Whenever a line carries the word "materials", pull it out of the entries.

> [Data excerpts]:
▼
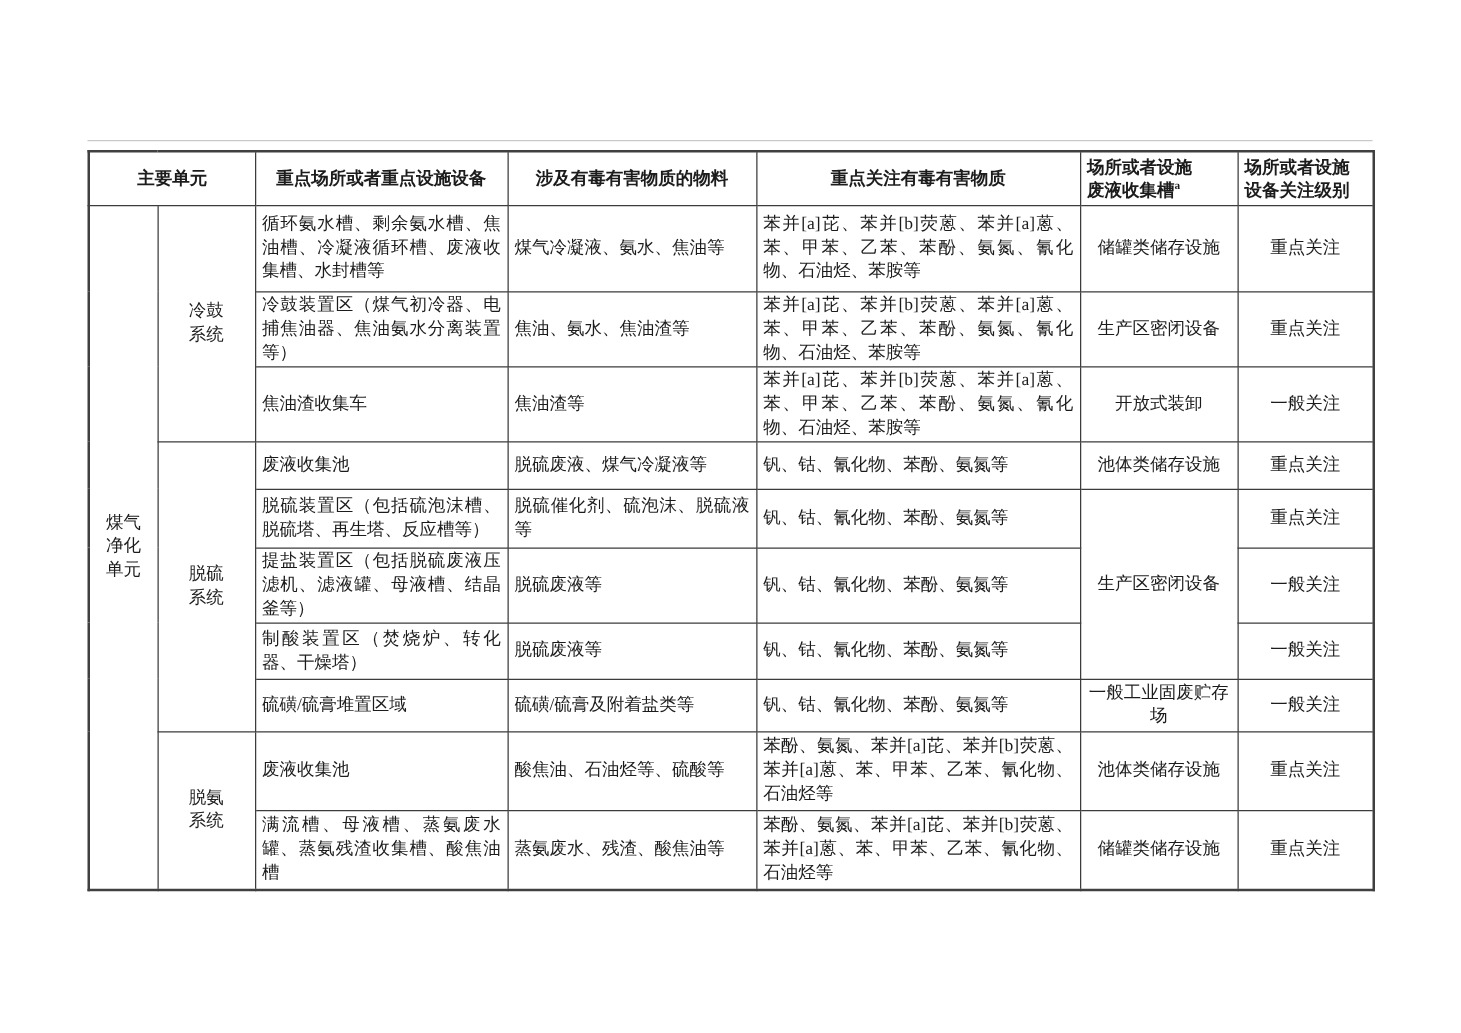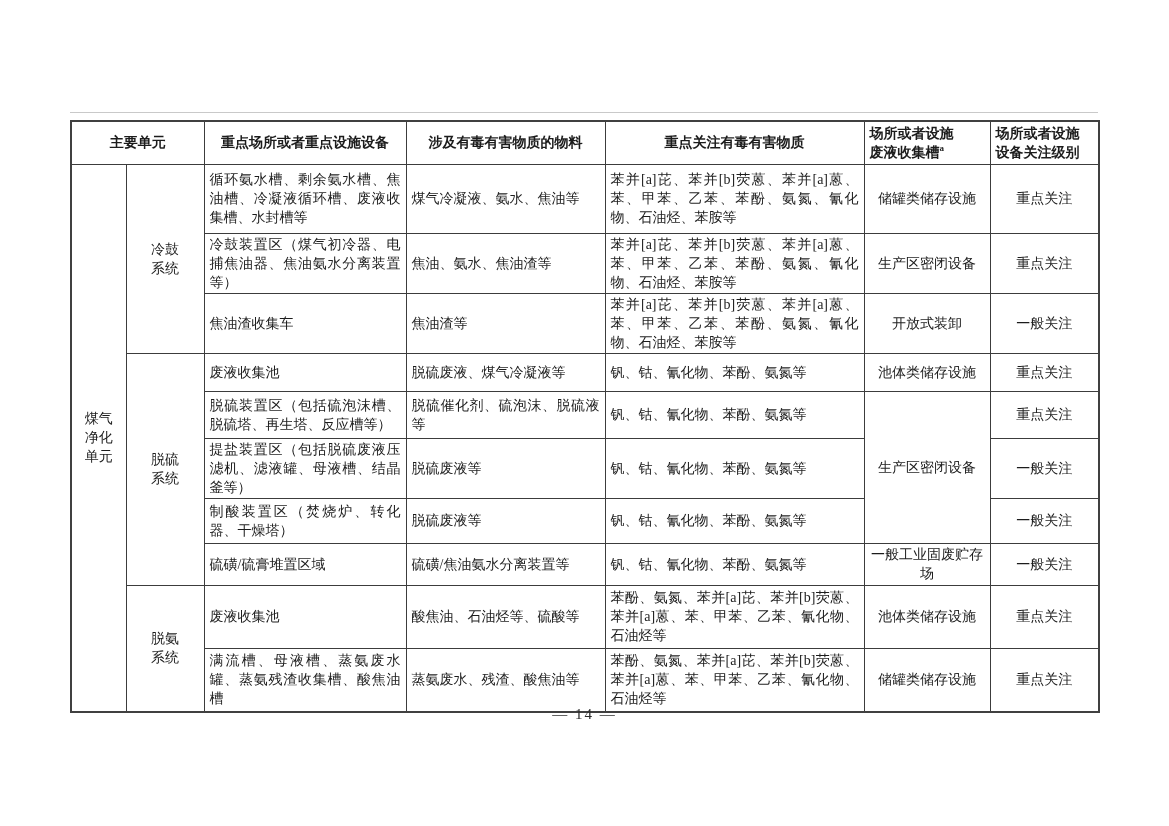--- a/index.html
+++ b/index.html
@@ -173,7 +173,7 @@
 
       <tr style="height:42px">
         <td class="c-place">硫磺/硫膏堆置区域</td>
-        <td class="c-materials">硫磺/焦油氨水分离装置等</td>
+        <td class="c-materials">硫磺/硫膏及附着盐类等</td>
         <td class="c-substances">钒、钴、氰化物、苯酚、氨氮等</td>
         <td class="c-type">一般工业固废贮存场</td>
         <td class="c-level">一般关注</td>

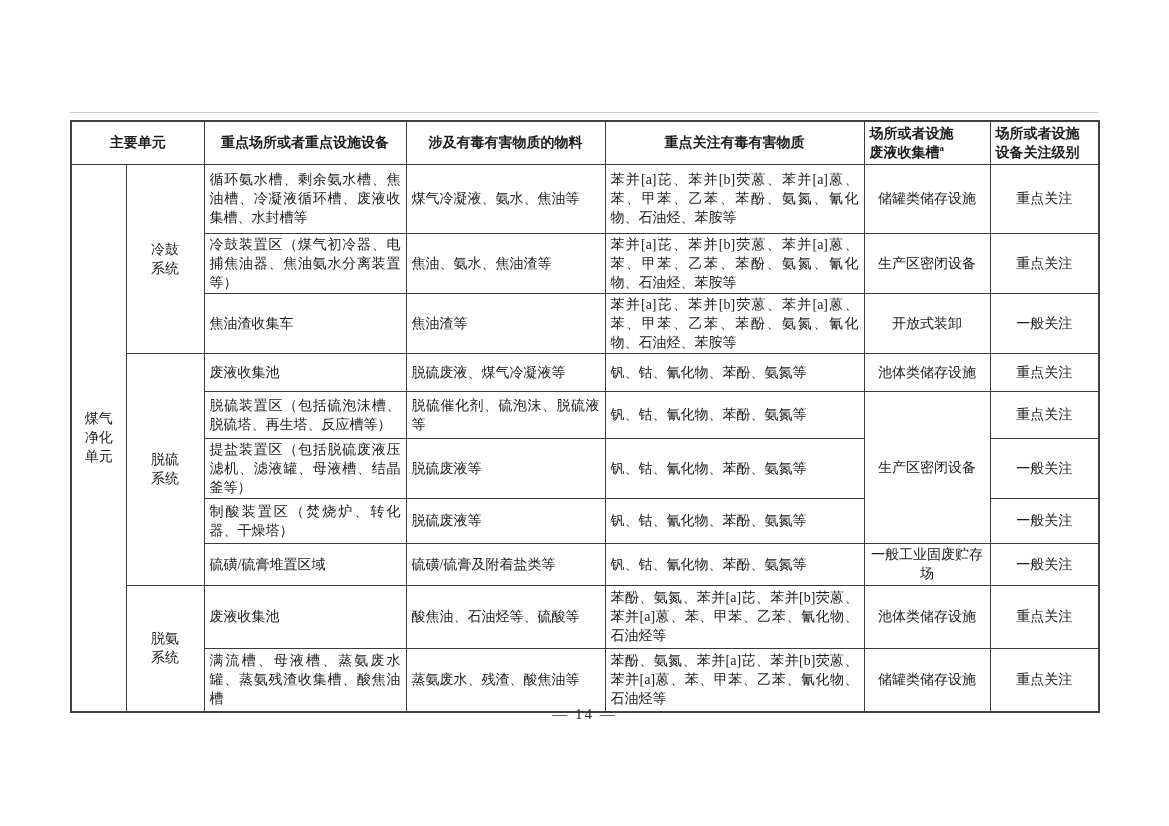--- a/index.html
+++ b/index.html
@@ -201,7 +201,6 @@
       </table>
   </div>
 
-  <div class="footer">— 14 —</div>
 </div>
 
 </body></html>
▲
> [Solution for this problem]:
-        <td class="c-materials">硫磺/焦油氨水分离装置等</td>
+        <td class="c-materials">硫磺/硫膏及附着盐类等</td>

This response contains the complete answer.